Posted November 18th 2009 at 2:35 pm by
in New Orleans

New Orleans, Planning, Students, Reflection


It’s interesting, as a CoLab employee, to have interviewed, recorded, edited, and now watch this piece.  As a student, I was also a NOLA fellow, but back then we weren’t called “NOLA fellows.” In summer of 2007, I went with a dozen other MIT students to New Orleans to labor under then newly appointed recovery czar, Ed Blakely.

Over the course of 7 weeks, we drafted 23 target neighborhood redevelopment “plans” (more like priority lists) for Blakely and the mayor.  It seemed like an inane undertaking when first presented to us, but we threw ourselves into the task, seeing that there was really no one else there to do the work.  Blakely put us young idealists to good use during our short assignment.  In fact, I doubt that anyone will ever entrust me with that much responsibility so immediately ever again.

That summer, I devoted the most love and attention to the plan we wrote for the Lafitte/Treme neighborhood. Bringing back the vacant Robert’s grocery store at Broad and Bienville was high on the priority list.  One afternoon, while foot-surveying properties in the 90 degree heat, we stopped to chat with a local homeowner.   He said he had to drive 45 minutes to go grocery shopping.  Sadly, he may still be driving that distance to feed himself and his family.

Nevertheless, I’m encouraged by the fact that this store might actually re-open.  I think this is the third or fourth time that MIT students have committed themselves to this effort.  I’m hopeful that this time we’ve reached the tipping point.

One response to “New Orleans, Planning, Students, Reflection”
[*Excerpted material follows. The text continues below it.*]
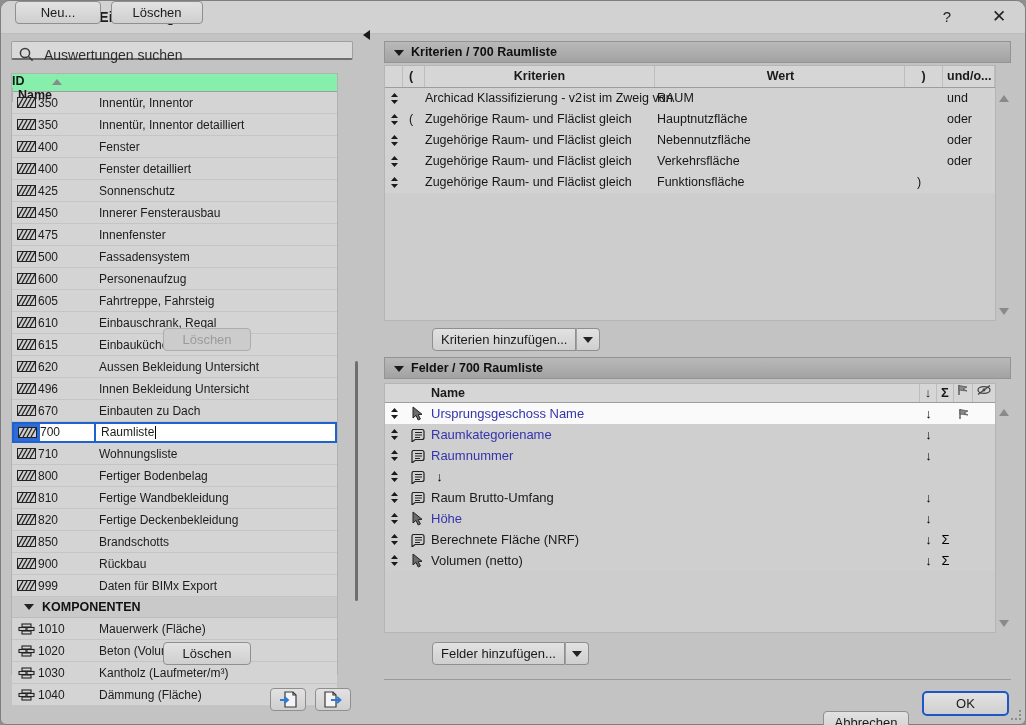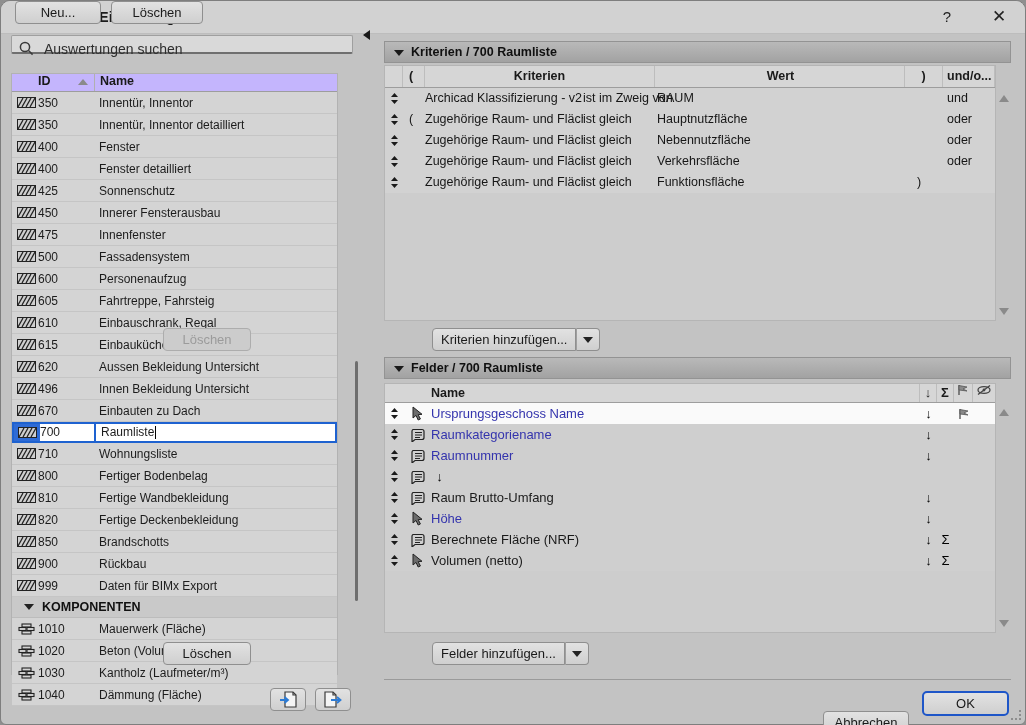"Auswertungen suchen" .search { top: 34px -> 40px }
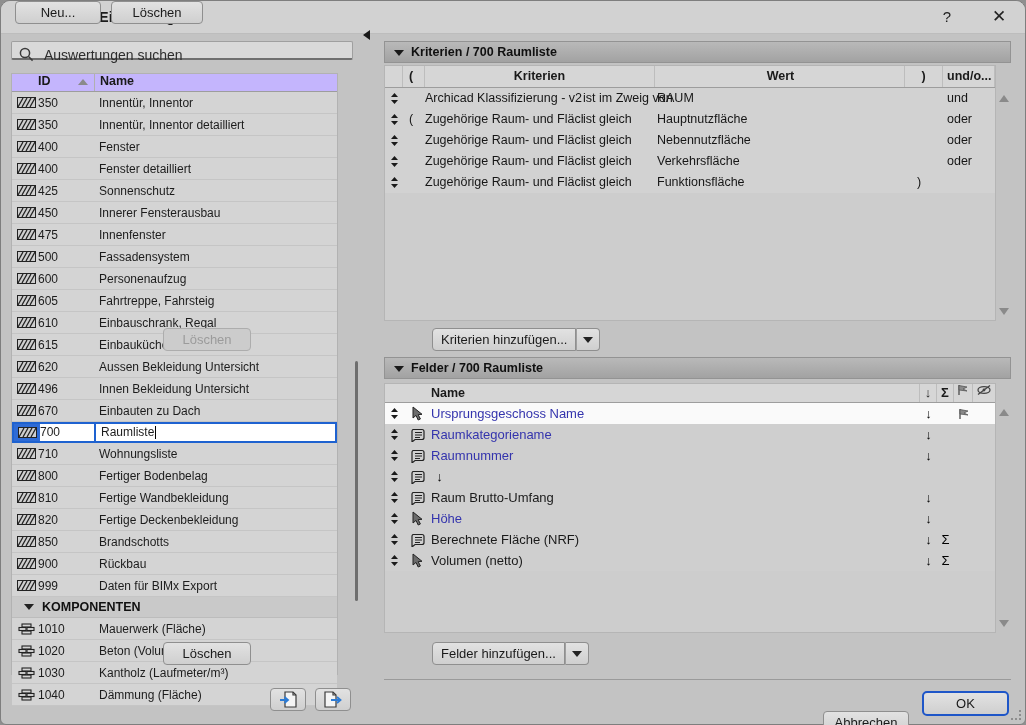"ID" .list-header { background: #c4b5fd -> #86efac; flex-direction: none -> column }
  1. Dayna Cunningham says:

    I began working at CoLab in 2007, just before the summer when Amy and her classmates went to New Orleans. The New Orleans program was the first grant we received. Peter Teague, from the Nathan Cummings Foundation, heard that we had a group of students dying to go to New Orleans but no money and he agreed to a grant on the spot. Before Peter agreed to give us a grant, it was taking forever to identify a funding source. I was amazed at the commitment of the students. We told the students that we would try our best to get them money, but most went to New Orleans without a guarantee that they would get paid, and by the time the money worked its way through the MIT system, many of them did not get paid until they had been down there for weeks. They did amazing work nonetheless. Amy Stitely was known for grabbing strangers in the halls of ORM and forcing them out in the streets to do foot surveys. In the end, they helped put together the plan that became ORM’s submission to the City. The following Fall we did a reflection with students on that experience and learned a lot about what might have helped students better prepare for their work in New Orleans. A big issue was the students wishing they had had a better grasp of the role of race in explaining local politics and the dynamics of recovery (or lack thereof). Former Berkeley Mayor and MIT visiting scholar, Gus Newport, came to the reflection and helped students think some of the issues through.